- [RECORDS FOR PROCESSING]:
====

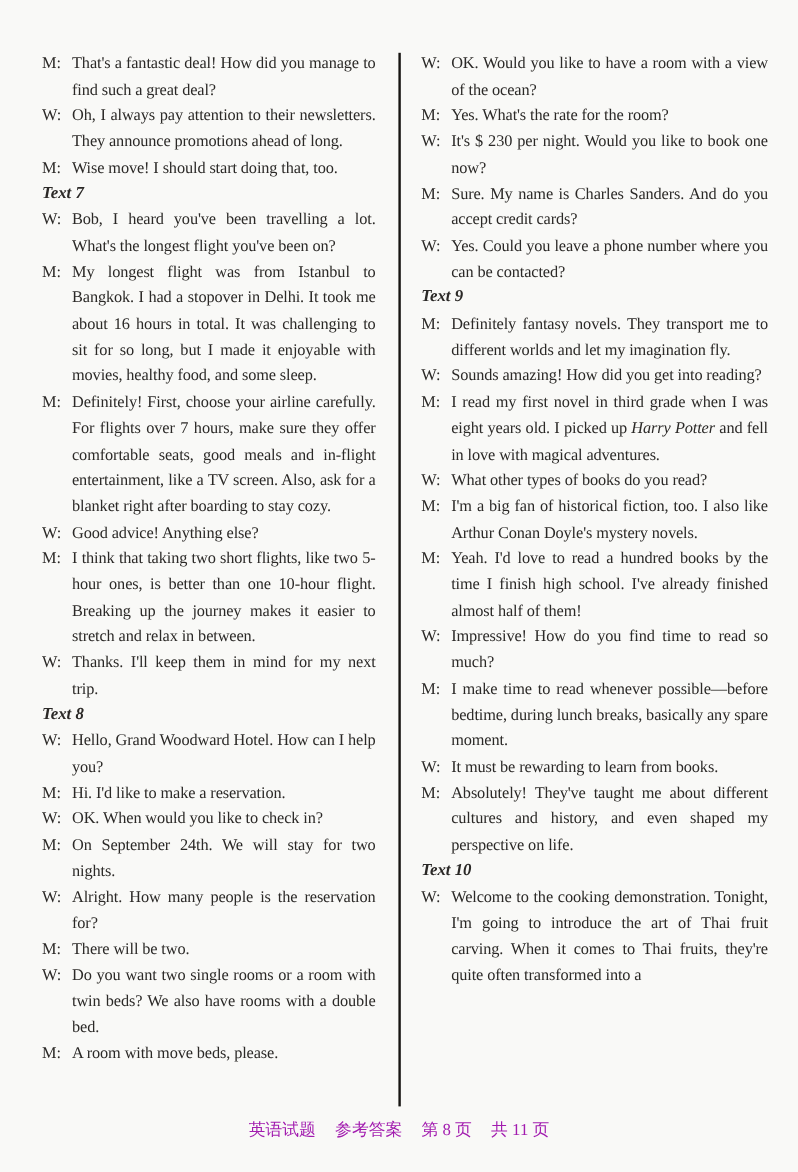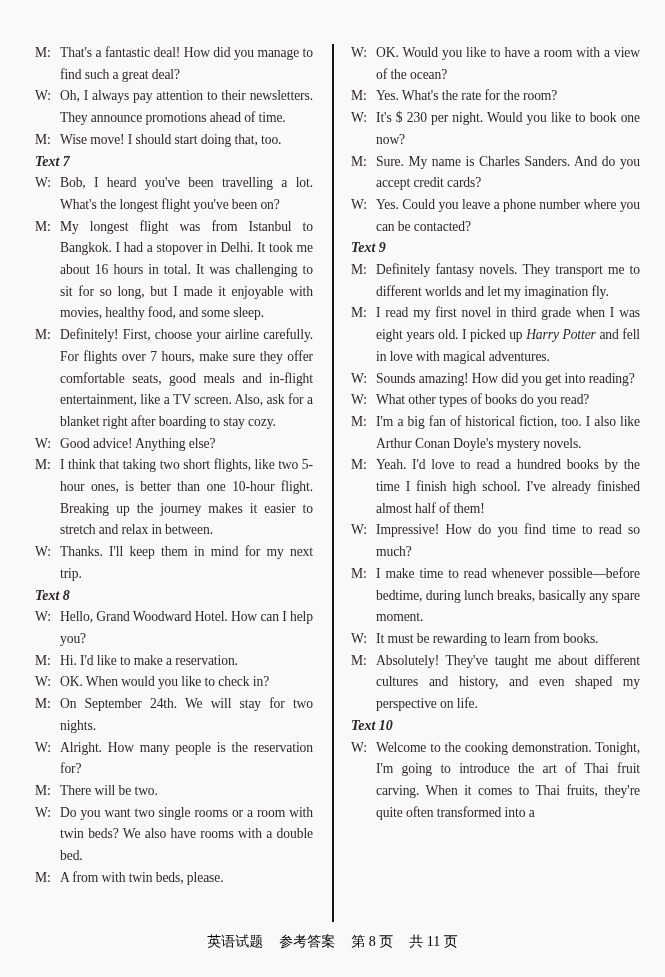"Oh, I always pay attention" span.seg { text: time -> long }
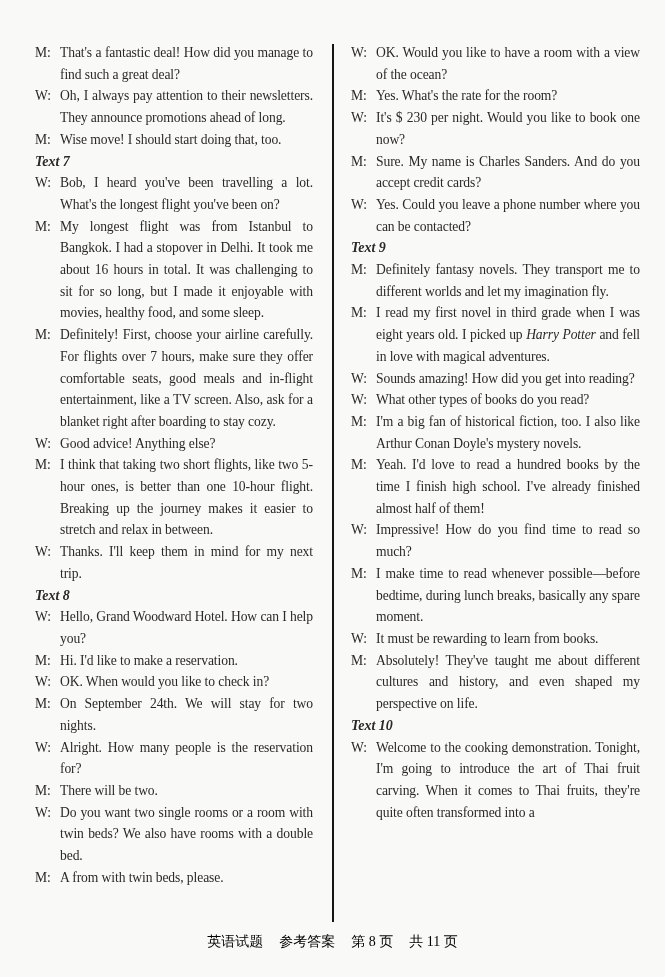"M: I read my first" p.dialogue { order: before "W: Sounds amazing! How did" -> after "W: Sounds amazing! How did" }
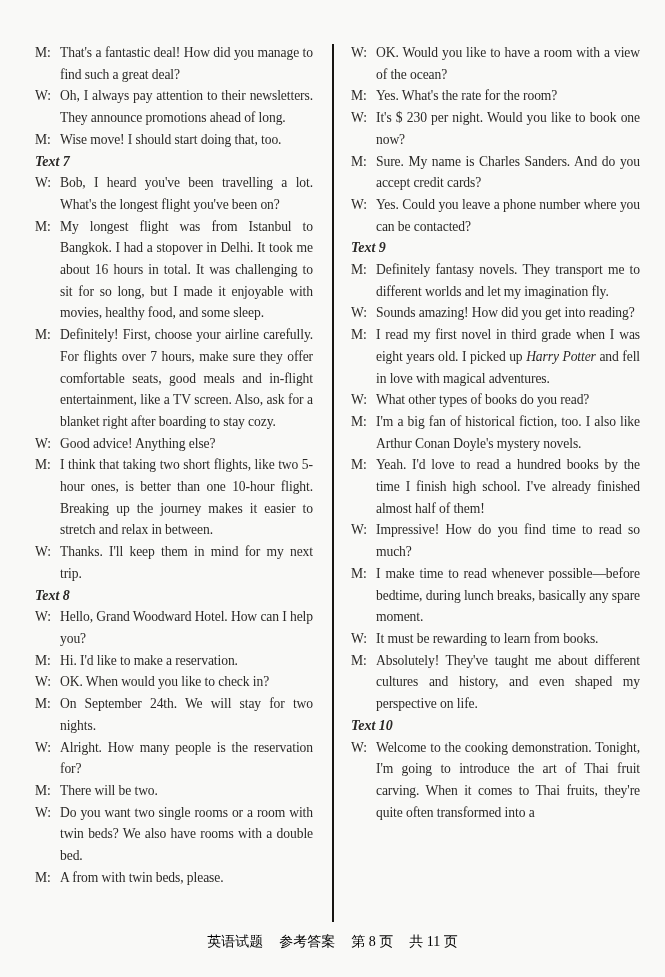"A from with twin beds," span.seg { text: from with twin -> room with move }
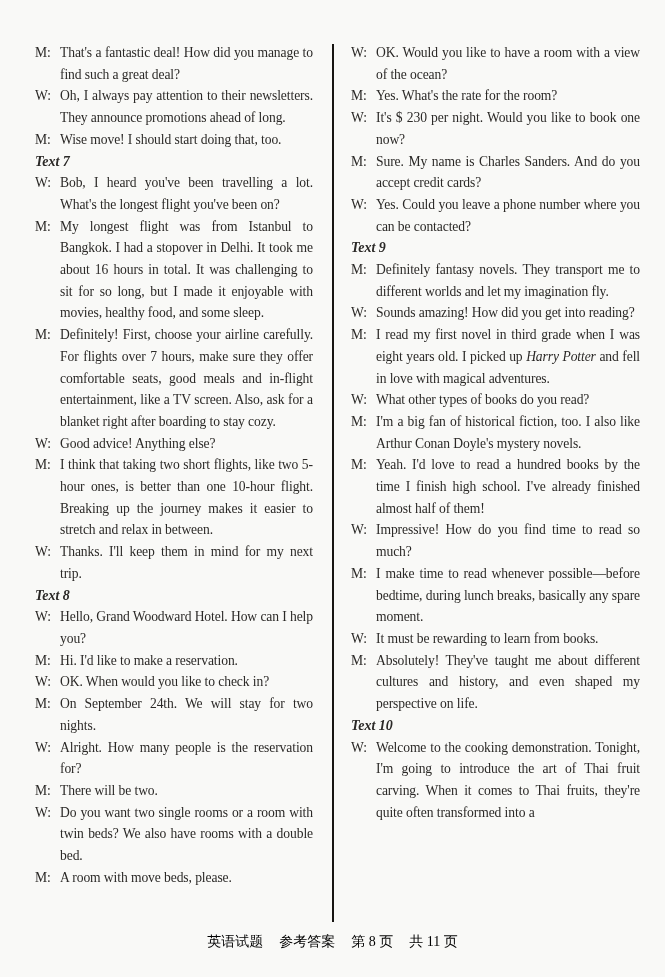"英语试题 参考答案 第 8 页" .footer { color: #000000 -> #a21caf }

====

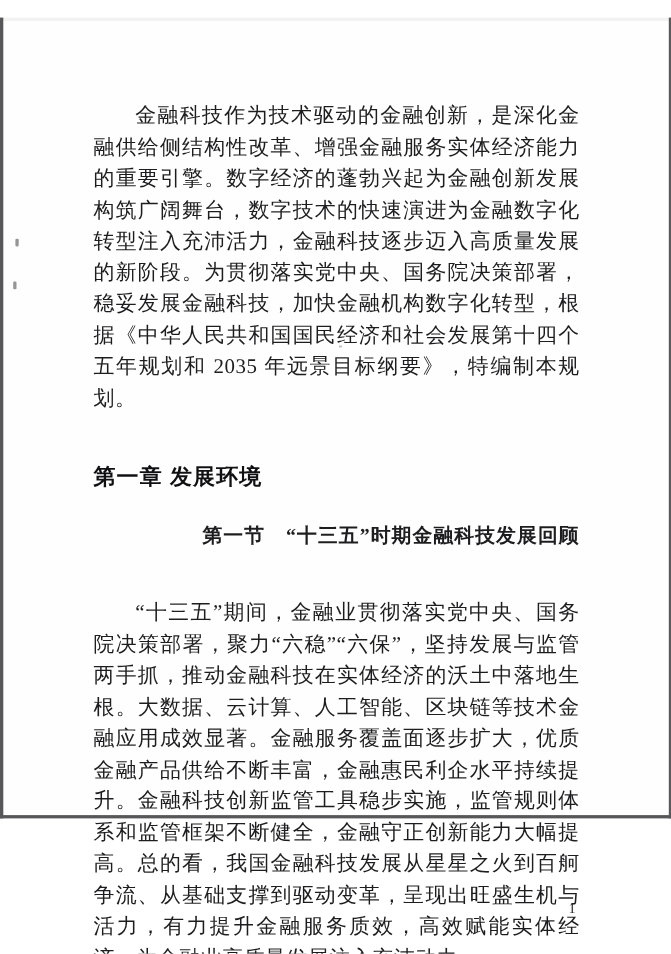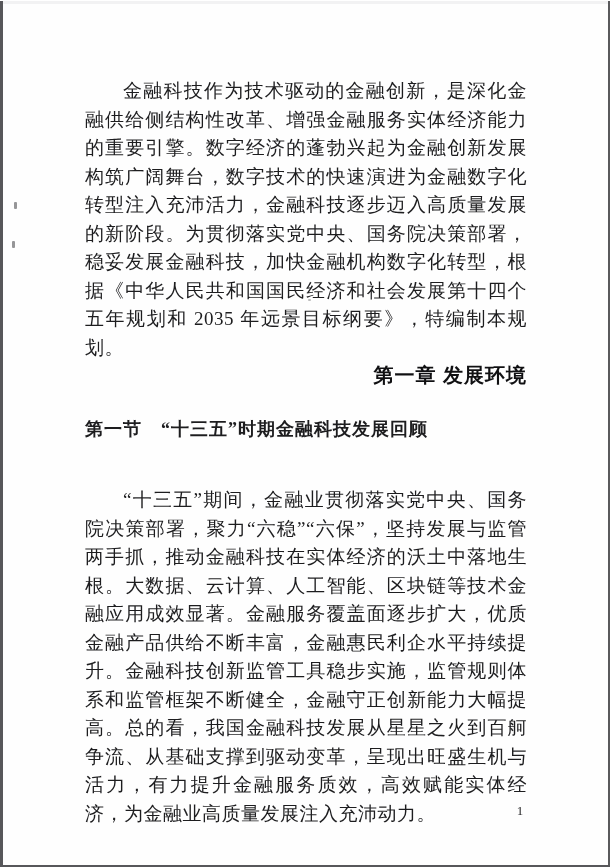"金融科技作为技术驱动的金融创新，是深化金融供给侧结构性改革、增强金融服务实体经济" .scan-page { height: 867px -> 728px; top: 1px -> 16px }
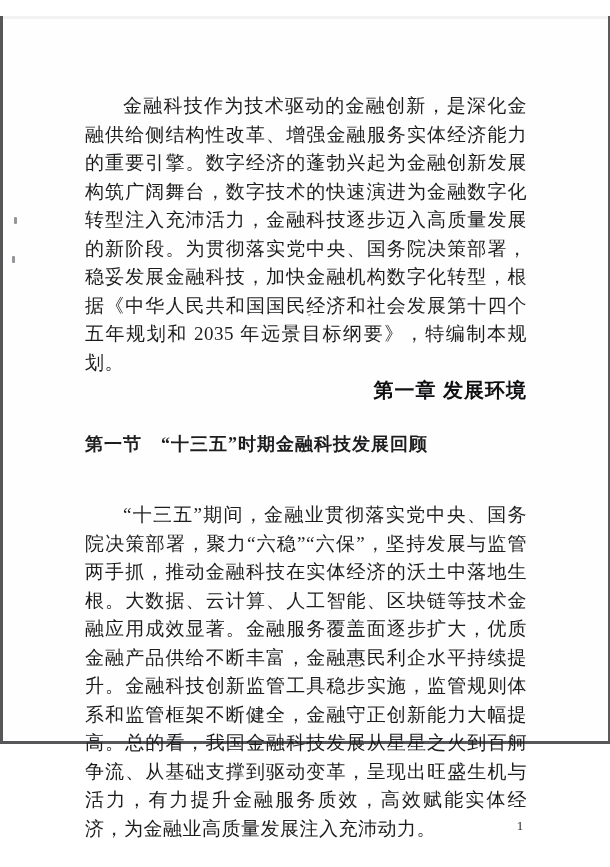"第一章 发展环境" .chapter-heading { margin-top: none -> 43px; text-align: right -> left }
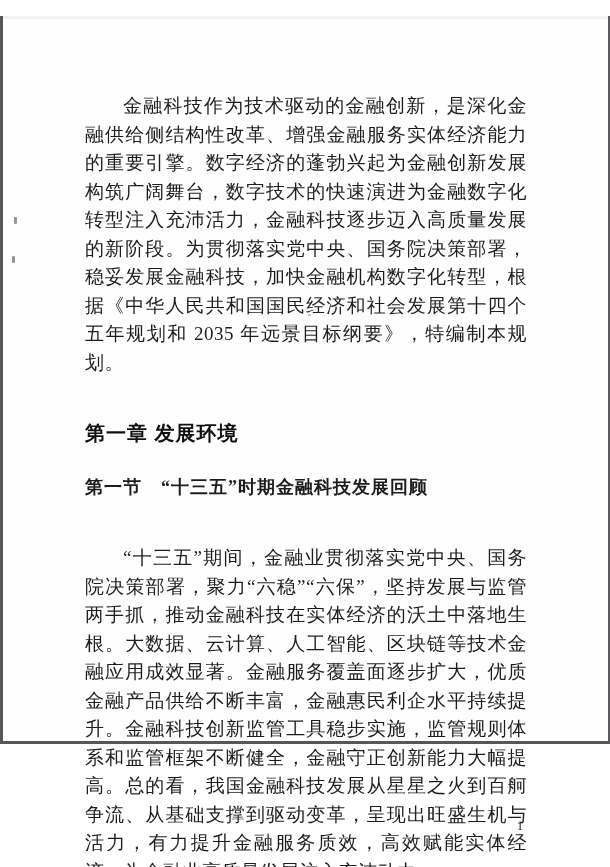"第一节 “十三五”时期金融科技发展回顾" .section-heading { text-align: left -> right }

====

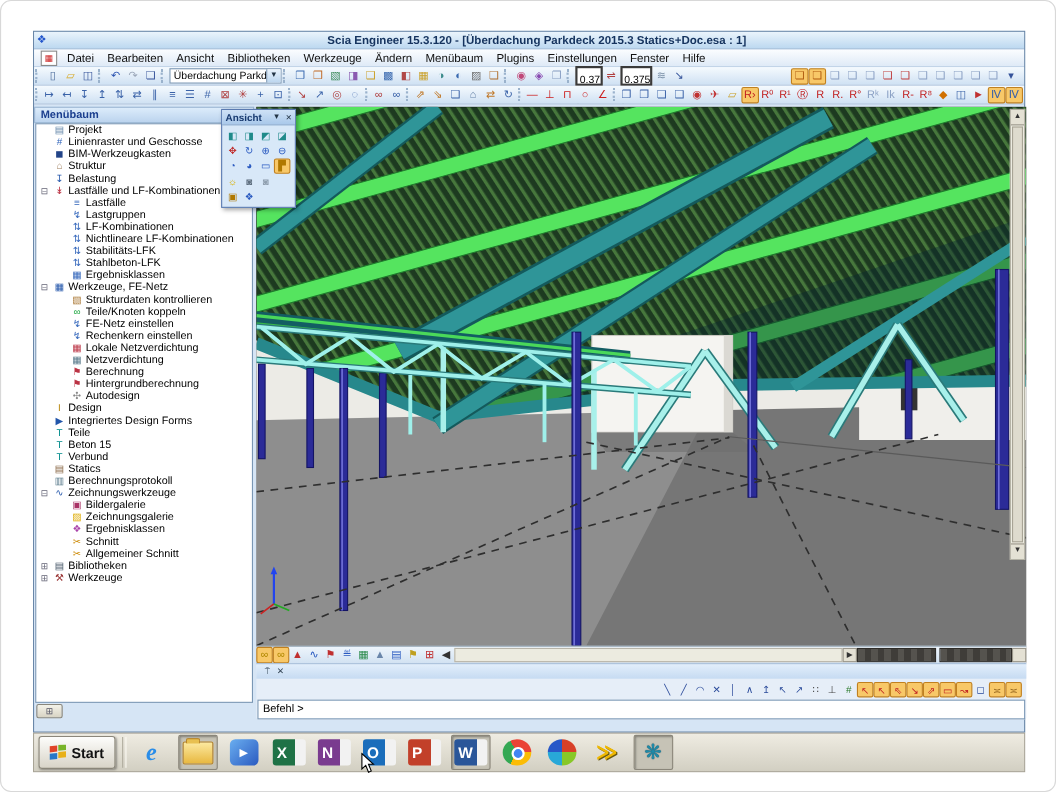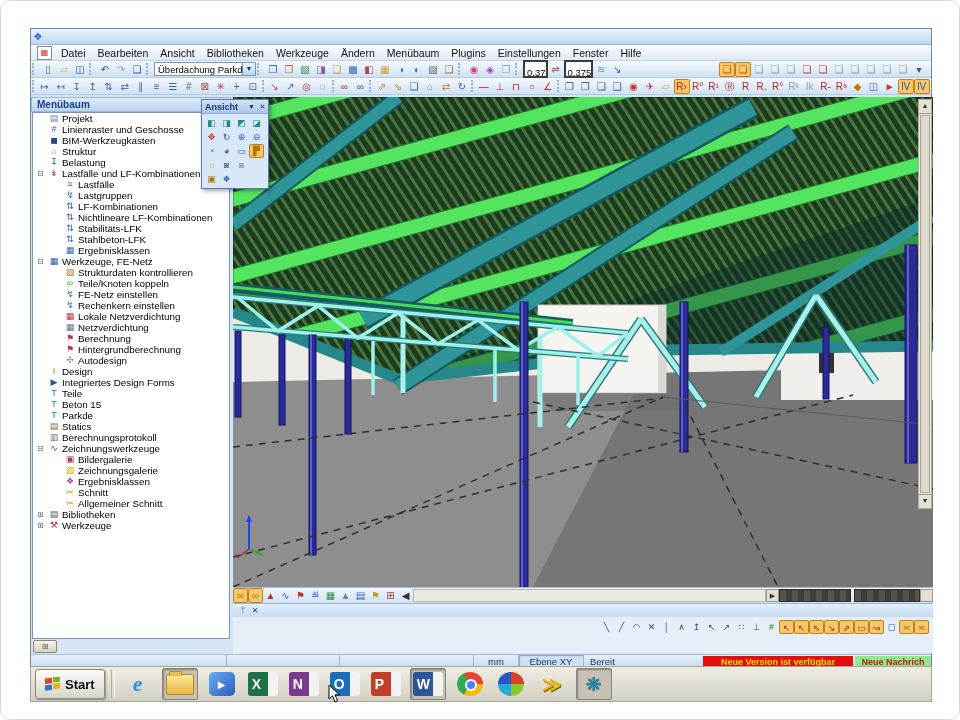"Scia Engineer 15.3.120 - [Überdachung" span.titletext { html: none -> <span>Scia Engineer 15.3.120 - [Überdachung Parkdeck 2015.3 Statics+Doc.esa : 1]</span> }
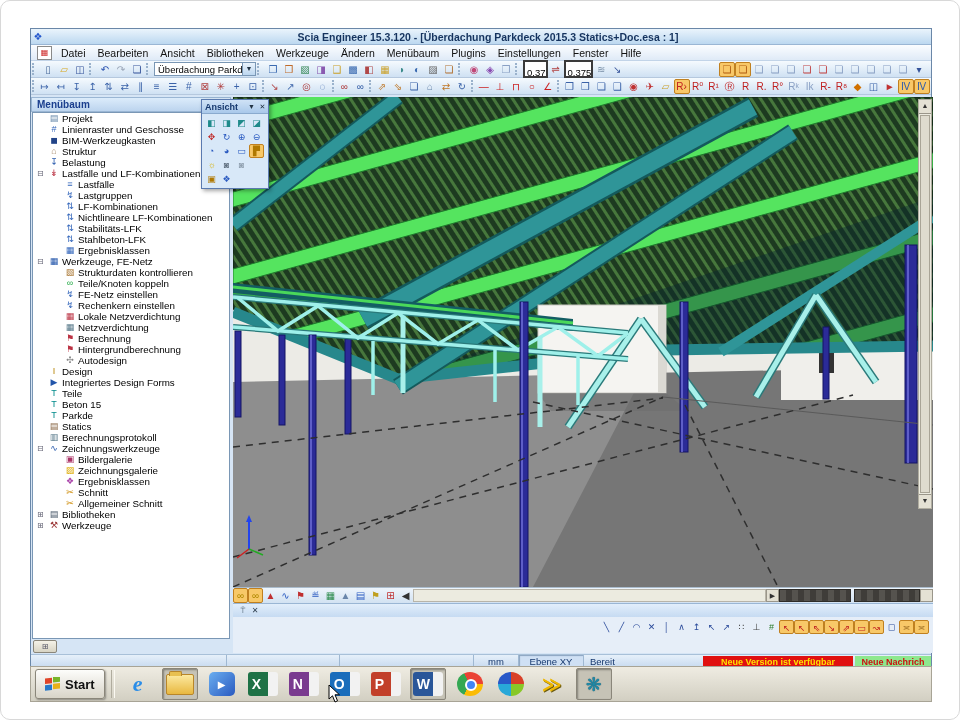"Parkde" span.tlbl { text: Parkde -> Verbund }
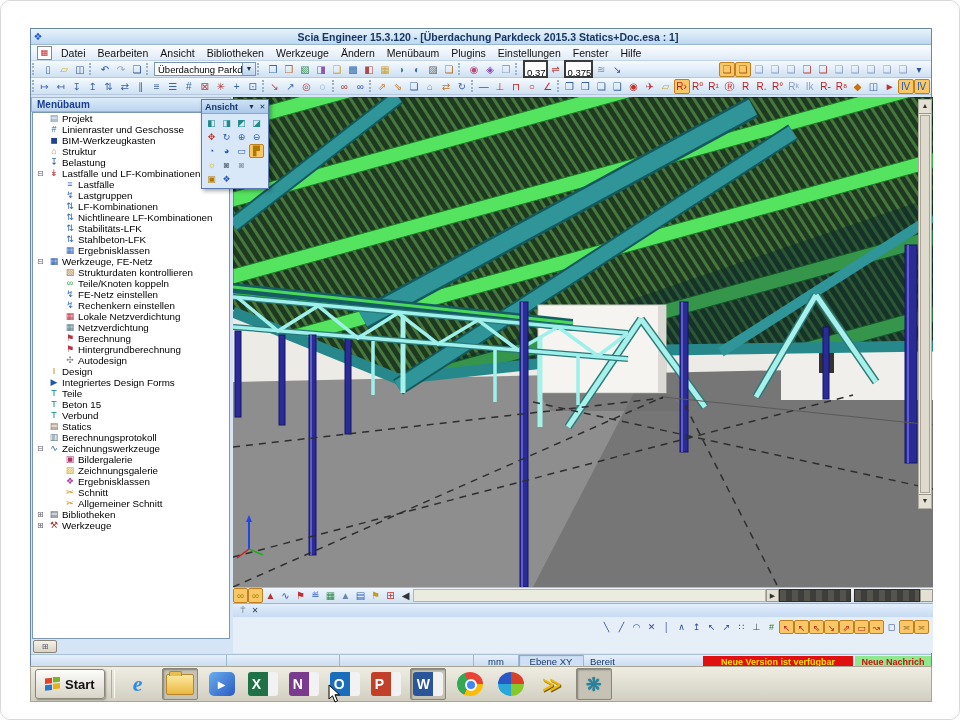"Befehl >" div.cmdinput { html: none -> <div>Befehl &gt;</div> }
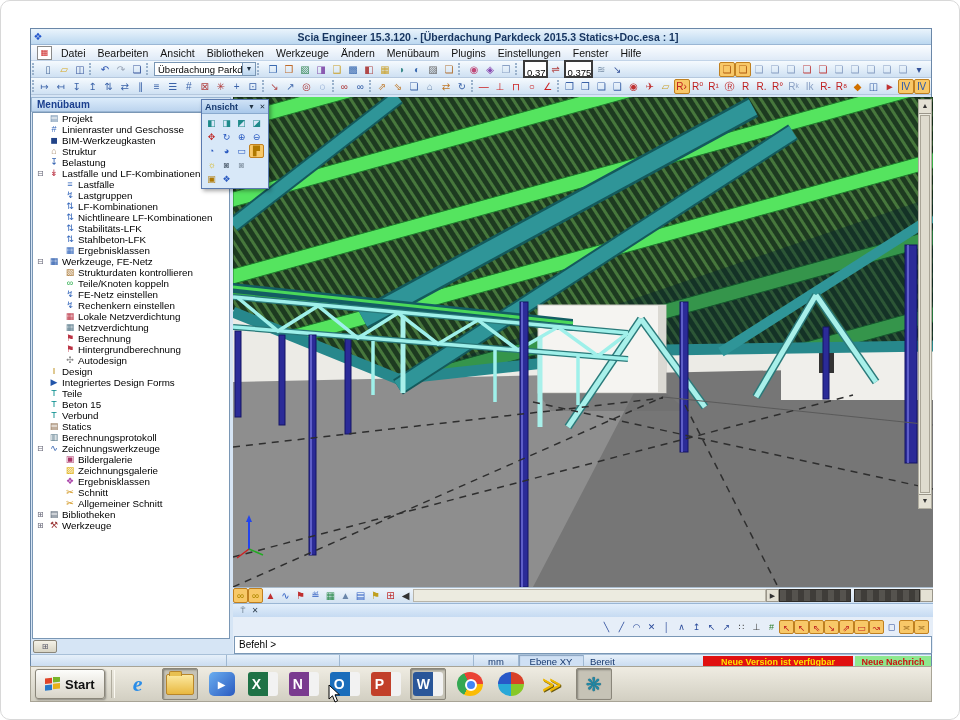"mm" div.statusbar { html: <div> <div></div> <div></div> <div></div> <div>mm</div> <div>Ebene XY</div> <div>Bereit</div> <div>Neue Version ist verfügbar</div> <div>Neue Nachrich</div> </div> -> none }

====

- [EXERCISE DIRECTIONS]:
Output only the lines above from the line that holds "none -> <span>Scia" through the line that holds "html: <div> <div></div>", both ends included, and exclude pictures.

- [SOLUTION BELOW]:
"Scia Engineer 15.3.120 - [Überdachung" span.titletext { html: none -> <span>Scia Engineer 15.3.120 - [Überdachung Parkdeck 2015.3 Statics+Doc.esa : 1]</span> }
"Parkde" span.tlbl { text: Parkde -> Verbund }
"Befehl >" div.cmdinput { html: none -> <div>Befehl &gt;</div> }
"mm" div.statusbar { html: <div> <div></div> <div></div> <div></div> <div>mm</div> <div>Ebene XY</div> <div>Bereit</div> <div>Neue Version ist verfügbar</div> <div>Neue Nachrich</div> </div> -> none }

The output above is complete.